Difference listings
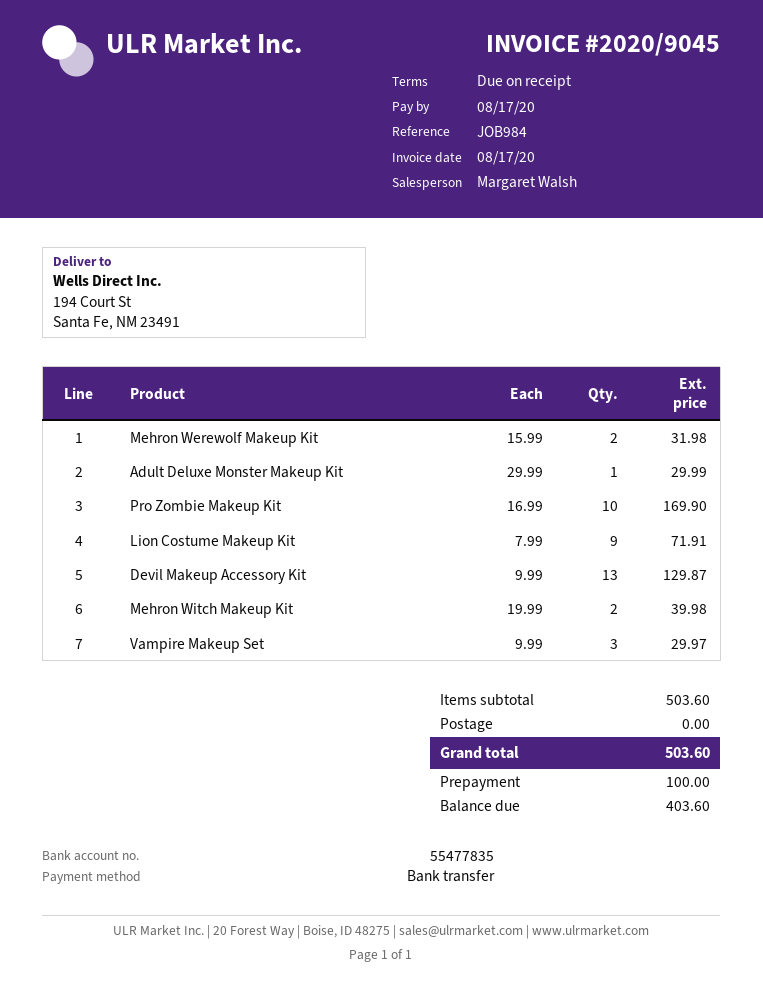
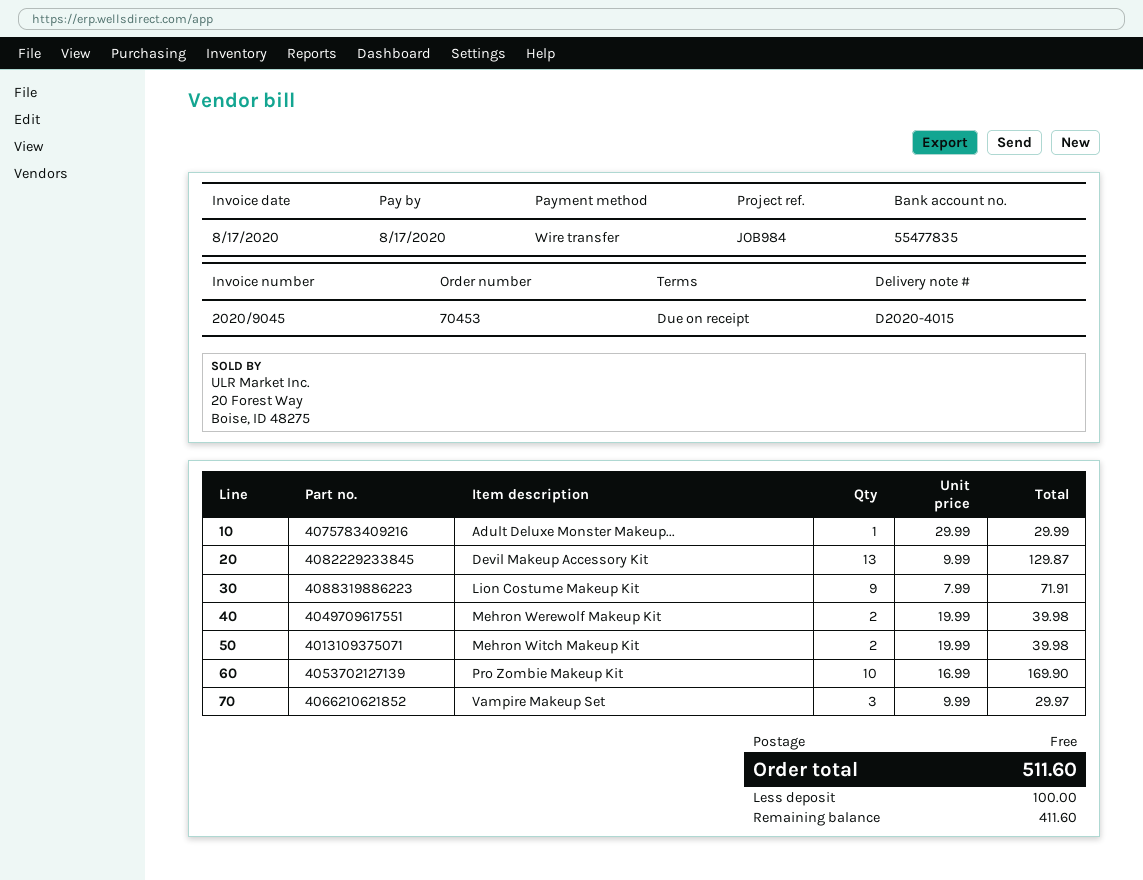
Mehron Werewolf Makeup Kit: 2 x 15.99 = 31.98 -> 2 x 19.99 = 39.98
total: 503.60 -> 511.60
balance: 403.60 -> 411.60

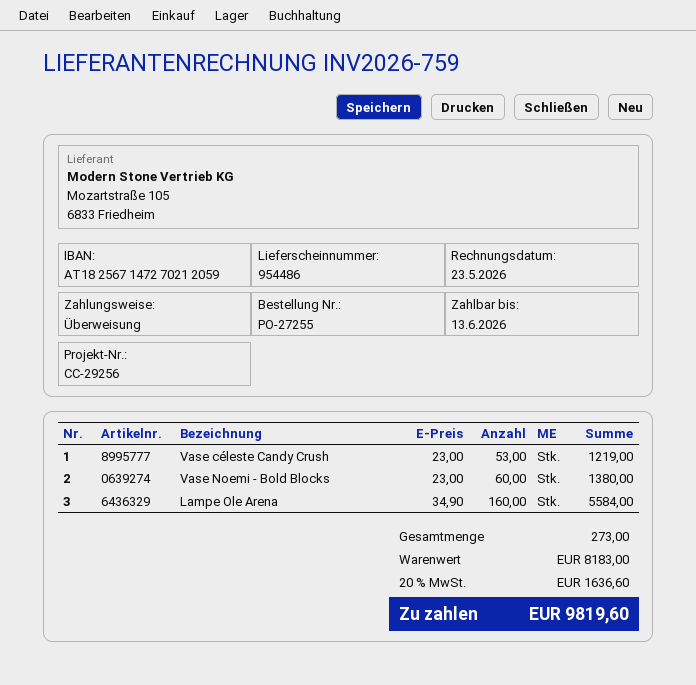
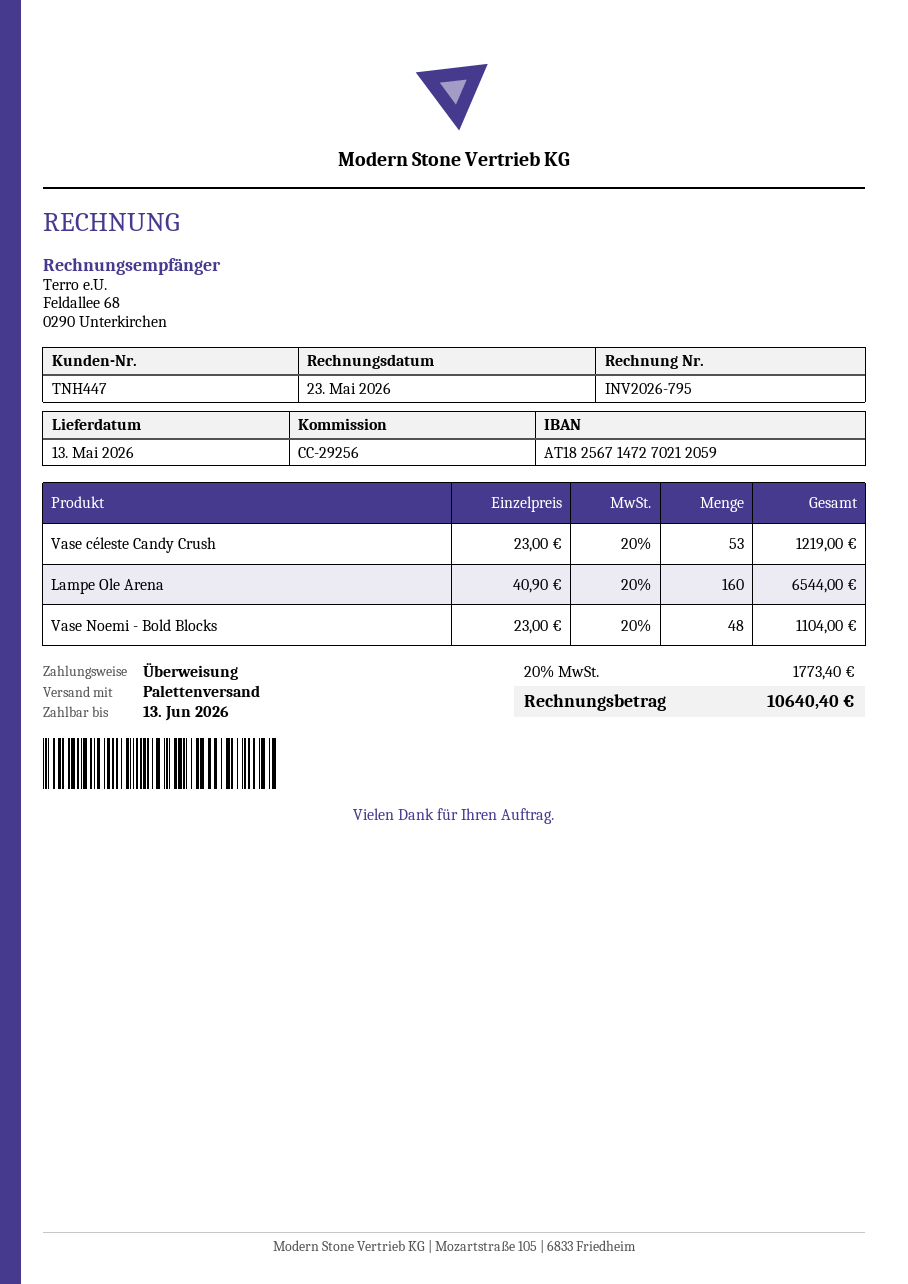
invoice number: INV2026-759 -> INV2026-795
Vase Noemi - Bold Blocks: 60 x 23.00 = 1380.00 -> 48 x 23.00 = 1104.00
Lampe Ole Arena: 160 x 34.90 = 5584.00 -> 160 x 40.90 = 6544.00
tax: 20% = 1636.60 -> 20% = 1773.40
total: 9819.60 -> 10640.40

**WHAT YOU SHOULD DO**
Which lines in the data above hold the string "total"? Return each of them.

**FINISHED EXERCISE**
total: 503.60 -> 511.60
total: 9819.60 -> 10640.40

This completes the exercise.